E’ stato spesso sottolineato in diverse ricerche come la qualità di un matrimonio sia influenzata da fattori istituzionali associati al matrimonio stesso. (Wilcox & Nock, 2006). Wilcox e Nock hanno evidenziato come le mogli ed i mariti che credono nell’istituzione del matrimonio, e che hanno più impedimenti nel porre fine al matrimonio, stimeranno più positivamente la qualità della loro vita coniugale. Gli “impedimenti” di cui tengono conto gli autori sono l’età (quelle spose/i più in là con gli anni avranno più difficoltà a trovare un nuovo partner), mancanza di un lavoro/disoccupazione, radicate credenze religiose, problemi economici e figli. Wilcox e Nock inoltre sostengono che avere un ideale di matrimonio in quanto vincolo istituzionale possa promuovere la soddisfazione coniugale, diminuendo la sensazione che il partner persegua attraverso il matrimonio i propri interessi personali. A supporto di questa visione, è stato notato come quelle donne che hanno un’idea di ruoli di genere più tradizionalista, tendono ad avere matrimoni più soddisfacenti (Amato & Booth, 1995; Wilcox & Nock, 2006). Coloro che hanno un forte orientamento religioso, fanno propria l’idea che il matrimonio sia per sempre e tendono a riportare una maggior soddisfazione coniugale rispetto a chi non ha un orientamento religioso così forte (Heaton & Pratt, 1990). In questo senso, va detto che l’avere una coscienza religiosa permette di avvicinarsi anche ad un supporto comunitario in grado spesso di intervenire a favore del legame matrimoniale. D’altro canto, i figli di coppie separate tendono a far proprie in misura minore quelle che sono considerate attitudini tradizionali del rapporto di coppia, in parte perché hanno vissuto l’esperienza della separazione sulla propria pelle, imparando così che non necessariamente il matrimonio è per sempre (Amato & DeBoer, 2001). Allo stesso modo, coloro che hanno già avuto un divorzio alle spalle o che hanno vissuto insieme prima del matrimonio, tendono ad accettare con maggior consapevolezza l’idea di una separazione (Axinn & Barber, 1997; Booth & Edwards, 1992; Cohan & Kleinbaum, 2002).
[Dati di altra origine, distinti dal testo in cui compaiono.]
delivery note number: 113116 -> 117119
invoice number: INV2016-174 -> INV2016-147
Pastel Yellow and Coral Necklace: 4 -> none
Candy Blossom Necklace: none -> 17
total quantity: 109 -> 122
La scuola di pensiero di Paul Amato sostiene invece che un matrimonio presenti meno confitti ed una maggiore qualità di soddisfazione quando entrambi i partner si suddividono equamente i compiti di gestione della casa e prendono decisioni insieme (Amato, Booth, Johnson, & Rogers, 2007). Questo modello risulta particolarmente attuale, dati i cambiamenti di ruolo nella società moderna, là dove le donne sono sempre più coinvolte anche nella vita lavorativa. Una minor partecipazione alla vita domestica da parte del marito è risultata associata a tensione, conflitto e ad una bassa qualità relazionale (Frisco & Williams, 2003). Nelle famiglie più numerose quest’aspetto tende ad essere ancora più evidente, proprio perché è richiesto un maggior impegno nella cura della casa e della famiglia (Twenge, Campbell, & Foster, 2003).
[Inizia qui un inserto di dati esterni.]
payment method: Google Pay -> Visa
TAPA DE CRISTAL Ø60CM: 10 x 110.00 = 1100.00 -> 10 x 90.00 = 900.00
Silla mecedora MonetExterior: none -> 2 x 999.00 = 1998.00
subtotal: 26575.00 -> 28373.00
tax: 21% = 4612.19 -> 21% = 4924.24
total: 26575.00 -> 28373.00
Negli anni ’80, gli studi di Gottman (1993) e Fitzpatrick (1988) hanno permesso di vedere come esistano diverse tipologie di coppie matrimoniali e come alcune di queste presentino una maggiore conflittualità di altre. Secondo Gottmann, la tendenza al conflitto è una variabile che rimane stabile in una coppia.
Nello studio di Taylor e Dush è stato osservato come l’avere una forte convinzione che il matrimonio sia per sempre consista in un fattore predittivo di una minore tendenza al conflitto nella coppia, così come l’apertura al dialogo ed alla comunicazione di sentimenti e problemi risulta predire una buona soddisfazione coniugale. Uno dei principali fattori in grado di indicare la probabilità di una relazione di lunga durata e soddisfacente è stato, in questo studio, l’aver dato vita al rapporto con la credenza di un’istituzione che fosse per sempre e basata su un rapporto egualitario.